Follow below-mentioned instructions
Create a new sub-project (usually called maven module). This will be used as report aggregator.
parent pom will be like:
<modules>
<module>A</module>
<module>B</module>
<module>C</module>
<module>ReportAggregator</module>
</modules>
In aggregator module pom- add other subprojects dependencies.
<dependency>
<groupId>xyz</groupId>
<artifactId>A</artifactId>
<version>${project.version}</version>
</dependency>
In aggregator module pom- configure jacoco plugin
<plugin>
<groupId>org.jacoco</groupId>
<artifactId>jacoco-maven-plugin</artifactId>
<version>0.8.6</version>
<executions>
<execution>
<goals>
<goal>prepare-agent</goal>
</goals>
</execution>
<execution>
<id>report-aggregate</id>
<phase>verify</phase>
<goals>
<goal>report-aggregate</goal>
</goals>
<configuration>
<dataFileIncludes>
<dataFileInclude>**/jacoco.exec</dataFileInclude>
</dataFileIncludes>
<outputDirectory>${project.reporting.outputDirectory}/jacoco-aggregate</outputDirectory>
</configuration>
</execution>
</executions>
</plugin>
In aggregator module pom- configure surefire plugin as
<plugin>
<groupId>org.apache.maven.plugins</groupId>
<artifactId>maven-surefire-plugin</artifactId>
<version>3.0.0-M5</version>
<configuration>
<systemPropertyVariables>
<jacoco-agent.destfile>**/jacoco.exec</jacoco-agent.destfile>
</systemPropertyVariables>
</configuration>
</plugin>
(optional step) If anybody face warning/error like:
Classes in bundle '*' do no match with execution data. For report generation, the same class files must be used as at runtime.**
Then add below mentioned lines in aggregator module pom
<plugin>
<groupId>org.jacoco</groupId>
<artifactId>jacoco-maven-plugin</artifactId>
<version>0.8.6</version>
<executions>
<execution>
<id>instrument-ut</id>
<goals>
<goal>instrument</goal>
</goals>
</execution>
<execution>
<id>restore-ut</id>
<goals>
<goal>restore-instrumented-classes</goal>
</goals>
</execution>
<execution>
<goals>
<goal>prepare-agent</goal>
</goals>
</execution>
<execution>
<id>report-aggregate</id>
<phase>verify</phase>
<goals>
<goal>report-aggregate</goal>
</goals>
<configuration>
<dataFileIncludes>
<dataFileInclude>**/jacoco.exec</dataFileInclude>
</dataFileIncludes>
<outputDirectory>${project.reporting.outputDirectory}/jacoco-aggregate</outputDirectory>
</configuration>
</execution>
</executions>
</plugin>
run mvn clean install
One problem in multimodule projects is caused, if the aggregator pom is used as parent pom for the modules either, like it is the case in the above example:
- parentAggregator pom
---sub module A pom.xml -> parentAggregator pom
---sub module B pom.xml -> parentAggregator pom
---sub module C pom.xml -> parentAggregator pom
In this case, the build order is:
- parentAggregator
- sub module A
- sub module B
- sub module C
which means, that the parent aggregator can not collect complete information. In my case a transfer of data into sonarQube by mvn sonar:sonar resulted in unexpected and uncomplete results.

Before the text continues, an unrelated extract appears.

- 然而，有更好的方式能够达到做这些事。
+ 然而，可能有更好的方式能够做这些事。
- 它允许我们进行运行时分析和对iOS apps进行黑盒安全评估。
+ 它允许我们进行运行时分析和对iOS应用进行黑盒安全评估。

Changing the module structure to:
- aggregator pom
-- parent pom
---sub module A pom.xml -> parent pom
---sub module B pom.xml -> parent pom
---sub module C pom.xml -> parent pom
will change the build order to:
- parent
- sub module A
- sub module B
- sub module C
- aggregator
In this case aggregator will be the last one and work with the results of the modules. In my case the results in SonarQube were like expected.

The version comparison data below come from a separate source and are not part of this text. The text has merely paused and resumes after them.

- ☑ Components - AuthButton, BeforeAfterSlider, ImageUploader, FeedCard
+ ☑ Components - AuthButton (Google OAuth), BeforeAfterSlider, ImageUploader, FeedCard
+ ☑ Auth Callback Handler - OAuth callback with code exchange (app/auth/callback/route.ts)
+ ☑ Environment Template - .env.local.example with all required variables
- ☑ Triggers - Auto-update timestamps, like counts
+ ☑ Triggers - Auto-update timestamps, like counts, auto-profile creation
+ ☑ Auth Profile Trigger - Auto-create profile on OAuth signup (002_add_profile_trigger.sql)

Run Coverage as... Junit for each module separately. Then create a launch group and add each of the run configurations. There is a popup "Launch Mode" with options Inherit, Profile, Coverage, Debug or Run. Choose Coverage for all of them. You probably also want to select "Wait until terminated".
You can now run all the coverage tests in one click. After they complete you need to go into the Coverage View and select merge sessions (double red/green bar) and merge them all into one report.